Dans un monde où tout vêtement réussi est aussitôt copié par la grande distribution, les créateurs comptent sur les prouesses techniques pour faire la différence, comme en témoignent les premiers jours de la Semaine de la mode Automne-Hiver 2011 à New York.

Samedi matin au Lincoln Center, où se tiennent la plupart des défilés de la Fashion Week, Prabal Gurung, un des nouveaux enfants chéris de la mode américaine, en a étonné plus d'un avec une collection très «glamour» où la richesse des matières rivalisait avec la complexité des coupes et les mélanges de techniques.

Évoquant tantôt les années 30, tantôt le XIXe siècle des «Grandes Espérances», le créateur originaire de Singapour et élevé au Népal a opté pour l'automne et l'hiver prochains pour une féminité exacerbée et flamboyante. Le rouge est exploité à outrance pour des robes bustier fendues et ceinturées de cuir noir et pour des chemisiers à jabot portés sous des redingotes déstructurées, ou plus délicatement pour des éclairs de couleur dans les impressions géométriques noir et blanc des pantalons.

Même la maille est complexe, et les robes à col roulé en jersey passent des torsades au pompon dans un même modèle, les manches étant traitées différemment du reste du patron.

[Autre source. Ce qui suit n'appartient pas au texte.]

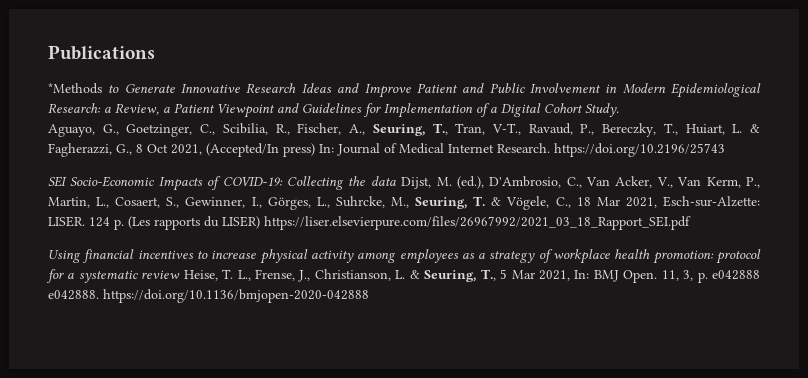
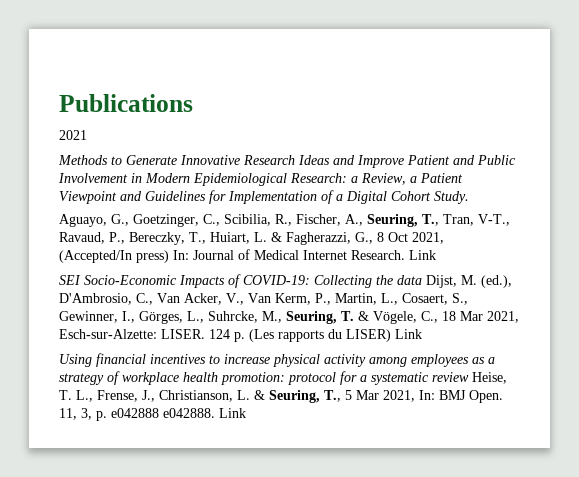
[48,83,102,94] *Methods -> [59,130,87,140] [58,155,108,165] 2021 // Methods
[554,143,725,157] https://doi.org/10.2196/25743 -> [409,250,436,260] Link
[264,216,691,230] https://liser.elsevierpure.com/files/26967992/2021_03_18_Rapport_SEI.pdf -> [395,329,422,339] Link
[103,289,369,303] https://doi.org/10.1136/bmjopen-2020-042888 -> [219,408,246,418] Link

Cette différence de traitement se retrouve dans les manteaux. Qu'ils soient en fourrure tricotée ou en flanelle, les manches sont souvent beaucoup plus amples, en plumes d'autruche ou en renard argenté. Et souvent, un même manteau mélange les fourrures, comme dans ce modèle où l'on trouve à la fois astrakhan, renard, vison et chevreau.

«Les femmes n'ont pas besoin d'un pull en cachemire en plus. Ce qu'elles attendent de moi est quelque chose de spécial et unique», a déclaré au New York Times M. Gurung, qui a lancé sa marque en 2009 et a eu la chance de voir ses créations très vites portées par la Première Dame des États-Unis Michelle Obama, par l'actrice Demi Moore et par la reine du petit écran Oprah Winfrey.

Et le créateur lance un clin d'oeil aux femmes d'âge mûr au porte-monnaie rempli, lorsqu'il admet avoir eu en tête pour sa collection Miss Havisham, l'héroïne quinquagénaire de Charles Dickens, «parce qu'elle était riche, avait le coeur brisé et était folle.»

Avant lui, un autre jeune prodige d'origine asiatique, l'Américano-Taïwanais Jason Wu, a également fait un pas pour déstabiliser le traditionnel «sportswear», marque de fabrique du prêt-à-porter outre-Atlantique. Dans la collection montrée vendredi, M. Wu avait orné les manches des manteaux de longues applications de dentelle, et nombre de ses jupes évoquaient plus les jupons brodés que la jupe crayon portée au bureau par les secrétaires du feuilleton «Mad Men».

Outre la tendance à plus de complexité, les créateurs semblent aussi vouloir trouver chez les hommes une clientèle plus régulière. Au-delà des couturiers habitués à agrémenter leurs collections de quelques modèles masculins, des défilés séparés sont organisés cette saison à la Fashion Week et se déroulent sur les mêmes podiums où défilent les mannequins femmes.

DKNY et Tommy Hilfiger ont déjà montré leurs collections «Automne-Hiver 2011 pour homme», et un défilé Calvin Klein «homme» était prévu dimanche, juste après la collection femme de Donna Karan.